Em 2010, escrevi um texto sobre o agendamento das redes sociais durante as eleições presidenciais entre Dilma e Serra. 5 anos após esse texto, podemos observar que aquela análise, de um momento das redes ainda em fase de consolidação, já indicavam o caminho onipresente que elas teriam em nossa vida. 

Vale a pena dar uma lida e fazer um rápido túnel do tempo. 
José Henrique  Westphalen
Mestre em Comunicação Social.

A agenda setting e a nova ordem da comunicação. 

Vivemos em uma sociedade cada vez mais massificada no campo informacional. Existe uma gigantesca imposição de conteúdo dos mass media sobre a sociedade. Reforçando essa condição, uma nova ordem se estabelece e intensifica essa massa de informação: as redes sociais. Se antes apenas os meios tradicionais de comunicação eram as fontes que nos transmitiam o que iríamos tratar, a nova ordem mudou essa configuração. A chave-mestra do agendamento, que não está em moldar nosso pensamento, mas sim, pautar sobre o que nós iremos pensar é talvez hoje, o tema de maior importância nos estudo de comunicação e, ao meu entender, o de menor relevância dentro da academia.
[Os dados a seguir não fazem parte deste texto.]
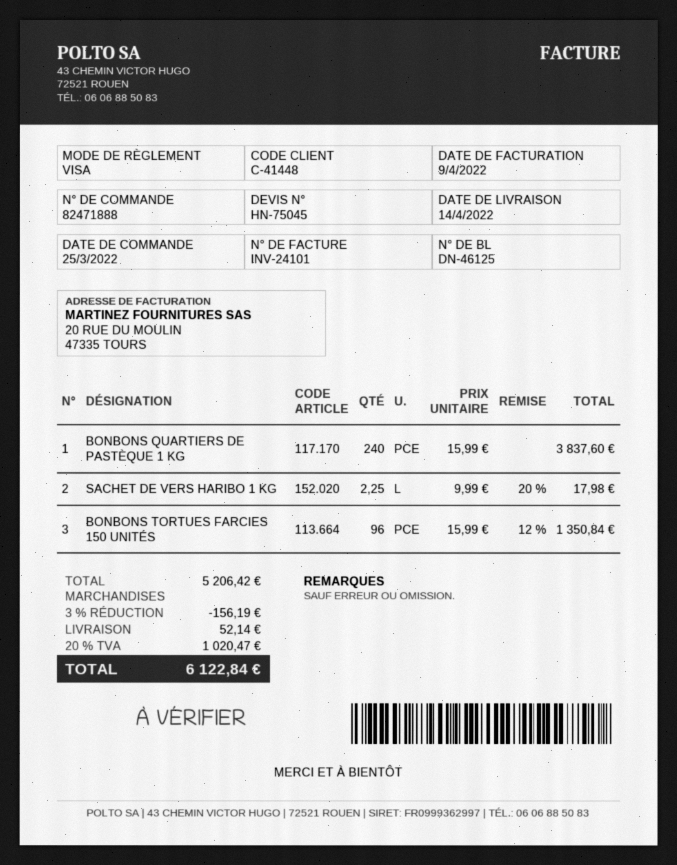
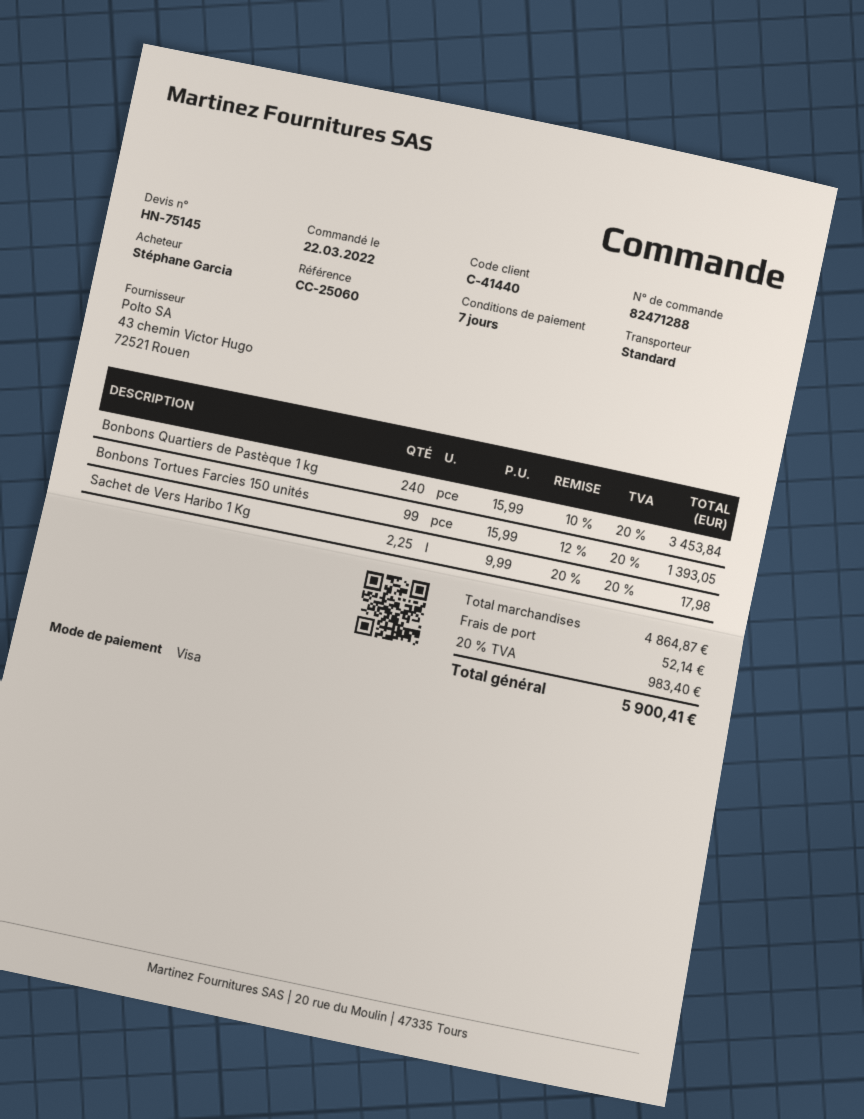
quote number: HN-75045 -> HN-75145
order number: 82471888 -> 82471288
order date: 2022-03-25 -> 2022-03-22
customer number: C-41448 -> C-41440
BONBONS QUARTIERS DE PASTÈQUE 1 KG: 240 x 15.99 = 3837.60 -> 240 x 15.99 - 10% = 3453.84
BONBONS TORTUES FARCIES 150 UNITÉS: 96 x 15.99 - 12% = 1350.84 -> 99 x 15.99 - 12% = 1393.05
subtotal: 5206.42 -> 4864.87
discount: 3% = 156.19 -> none
tax: 20% = 1020.47 -> 20% = 983.40
total: 6122.84 -> 5900.41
A força e a voracidade com que as redes sociais estão agendando a nossa pauta é impressionante. Twitter e Facebook inundam as timelines com opiniões, frases, vídeos e depoimentos sobre os mais diversos temas e em pouco tempo esses assuntos entram para a lista de trending e os tradicionais meios de comunicação (jornais, rádio e televisão) passam a abordar aqueles assuntos, intensificando ainda mais e sustentando essas pautas. Um exemplo disso é a questão do aborto trazida para dentro do debate político. Essa pauta não surgiu de nenhum programa do HGPE (Horário Gratuito de Propaganda Eleitoral), não foi uma ação de marketing nem uma estratégia de captação de votos, foi uma resposta ao agendamento.
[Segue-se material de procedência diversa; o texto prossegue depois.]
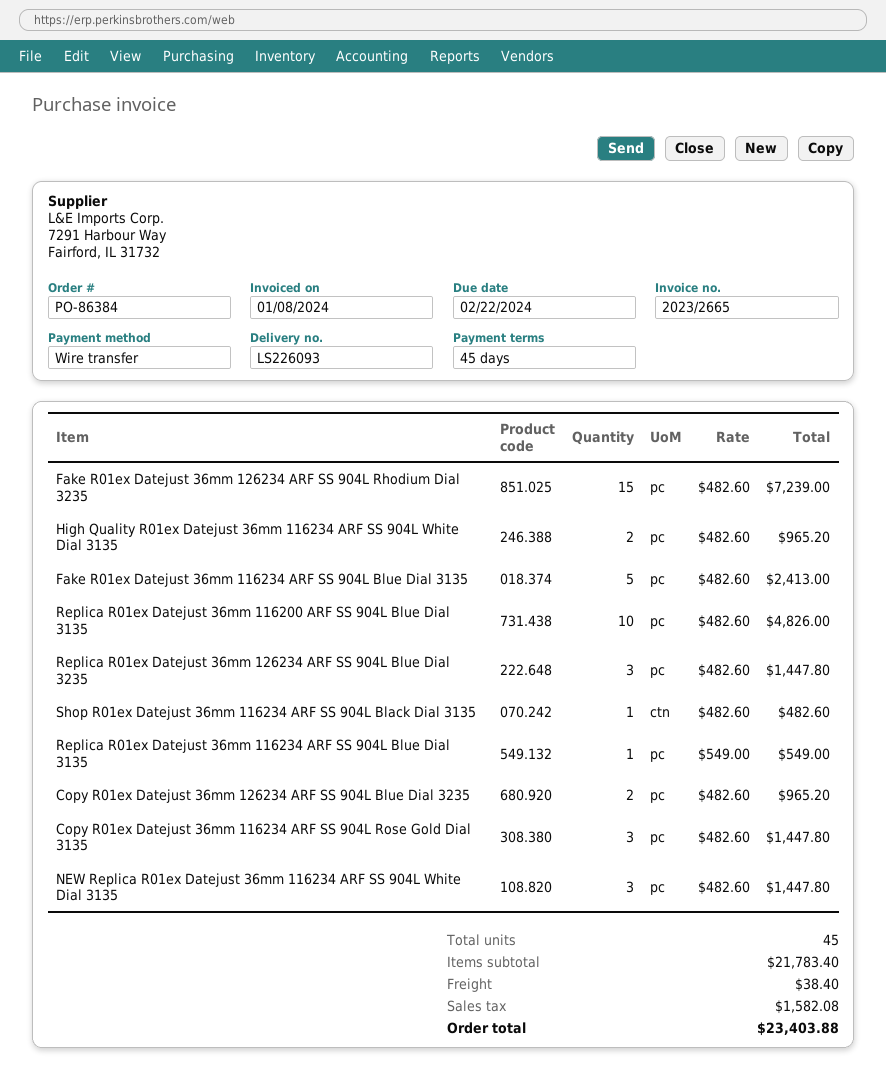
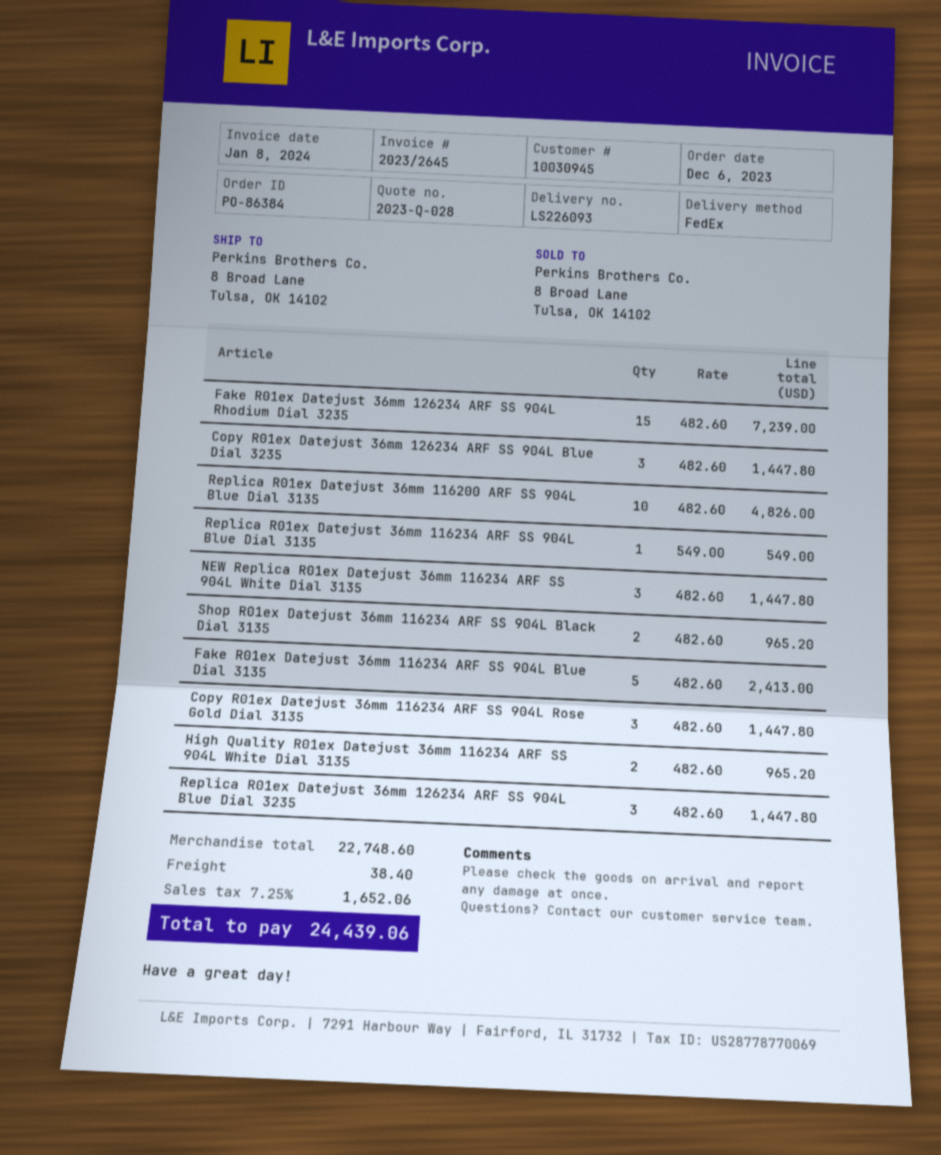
invoice number: 2023/2665 -> 2023/2645
Shop R01ex Datejust 36mm 116234 ARF SS 904L Black Dial 3135: 1 x 482.60 = 482.60 -> 2 x 482.60 = 965.20
Copy R01ex Datejust 36mm 126234 ARF SS 904L Blue Dial 3235: 2 x 482.60 = 965.20 -> 3 x 482.60 = 1447.80
subtotal: 21783.40 -> 22748.60
tax: 1582.08 -> 1652.06
total: 23403.88 -> 24439.06

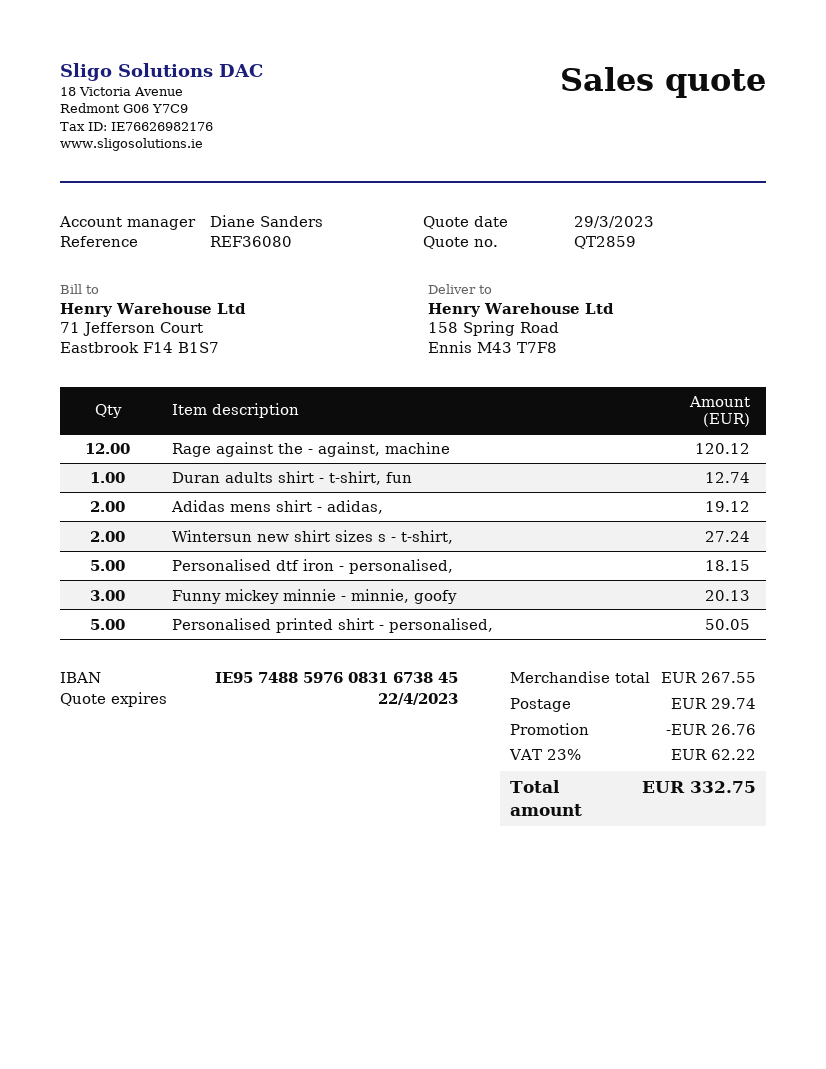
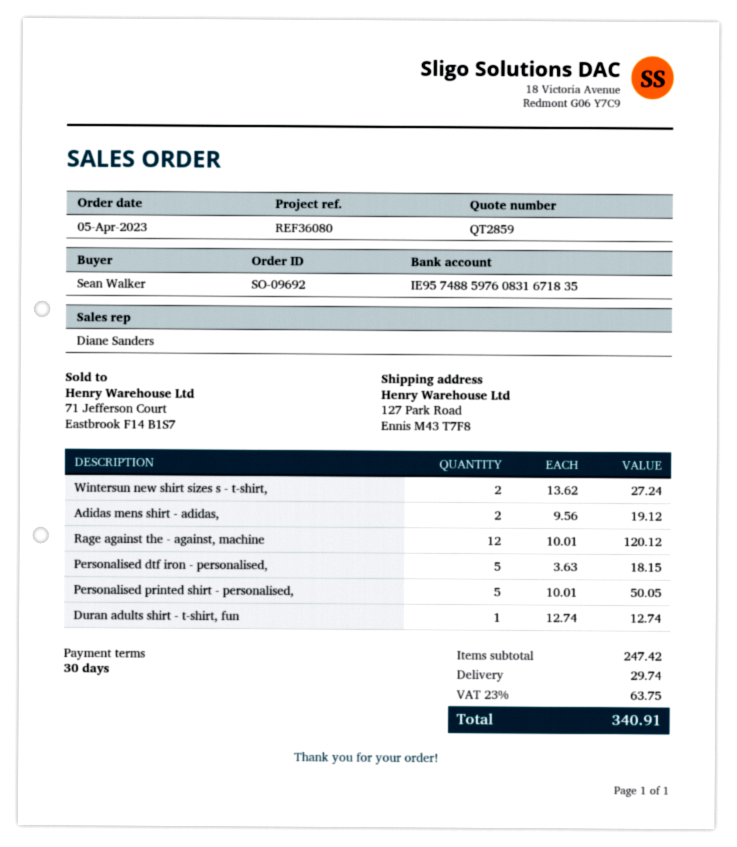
bank account: IE95748859760831673845 -> IE95748859760831671835
ship to: 158 Spring Road, Ennis M43 T7F8 -> 127 Park Road, Ennis M43 T7F8
Funny mickey minnie - minnie, goofy: 3 for 20.13 -> none
subtotal: 267.55 -> 247.42
discount: 26.76 -> none
tax: 23% = 62.22 -> 23% = 63.75
total: 332.75 -> 340.91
A questão do aborto nessa eleição é um caso explicito do agendamento feito pelas redes sociais, por pessoas ordinárias, que buscavam e repassavam mensagens de apoio e ataques, contra e a favor de seus candidatos. Porém ao lidar com uma tema polêmico, a discussão se tornou pauta dos veículos tradicionais, intensificou o debate nas redes digitais a ponto de interferir nos rumos e estratégias dos dois candidatos que disputam o segundo turno. Dilma e Serra não trouxeram essa questão por livre e espontânea vontade, foram compelidos a fazer. Do lado de Serra, uma estratégia de colar o sino de “abortista” na candidata e se postar a favor da vida, para a candidata Dilma coube apenas o papel de gastar quase um mês explicando que não é a favor do aborto e tentar descolar dela essa imagem e desfazer o estrago junto a grupos religiosos.
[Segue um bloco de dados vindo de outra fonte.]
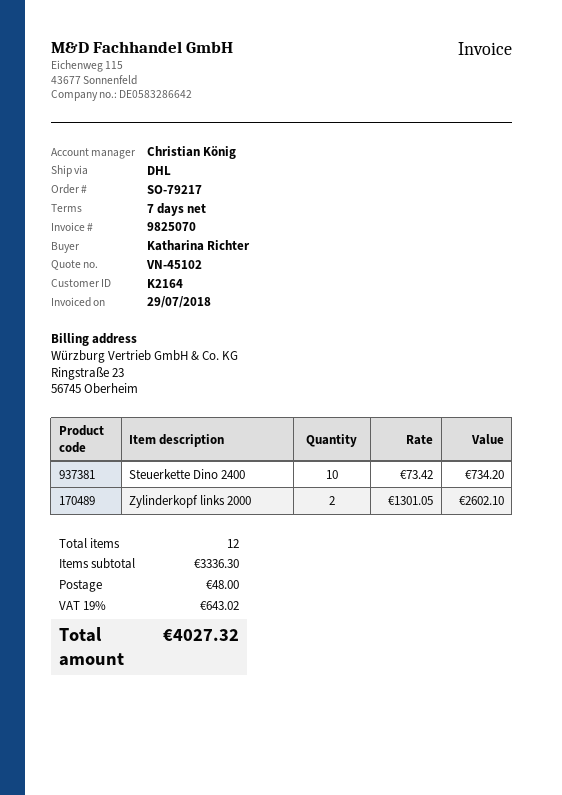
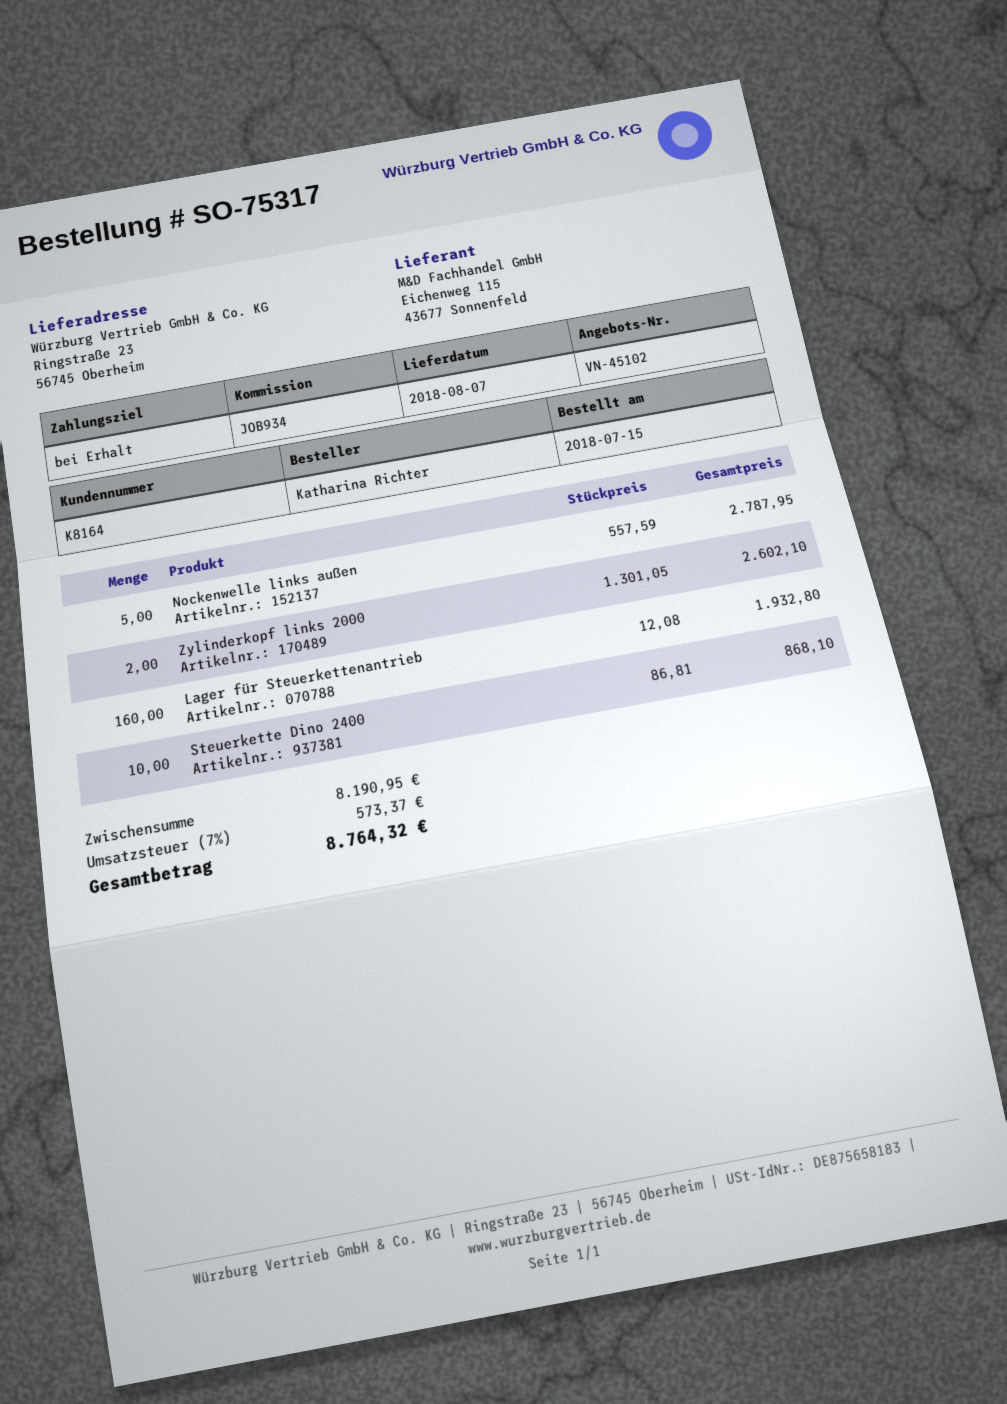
order number: SO-79217 -> SO-75317
payment terms: 7 days -> on receipt
customer number: K2164 -> K8164
Steuerkette Dino 2400: 10 x 73.42 = 734.20 -> 10 x 86.81 = 868.10
Nockenwelle links außen: none -> 5 x 557.59 = 2787.95
Lager für Steuerkettenantrieb: none -> 160 x 12.08 = 1932.80
subtotal: 3336.30 -> 8190.95
shipping: 48.00 -> none
tax: 19% = 643.02 -> 7% = 573.37
total: 4027.32 -> 8764.32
Segundo a teoria de Adorno e Horkheimer, sobre a indústria cultural, afirmam que a indústria encarna e difunde um ambiente em que a técnica arremata poder sobre a sociedade reproduzindo e assumindo o poder econômico daqueles que já dominam a sociedade. Afirma-se também que nesse processo de massificação é eliminada toda a possibilidade do indivíduo consumir a cultura de maneira contestatória. Contudo, o que podemos perceber é que essa lógica foi subvertida.


Ao contrario do que os teóricos pregavam, os indivíduos, através das redes sociais possuem autonomia e um forte comportamento contestatório, assumindo suas posições, forçando um agendamento livre dos interesses econômicos e de grandes grupos. O agendamento hoje é através de grupos de interesse pessoal e ideológico e os meios tradicionais de comunicação correm atrás de acompanhar a pauta ditada pelas pessoas comuns e não por grupos de interesse. Essa é a nova ordem da comunicação.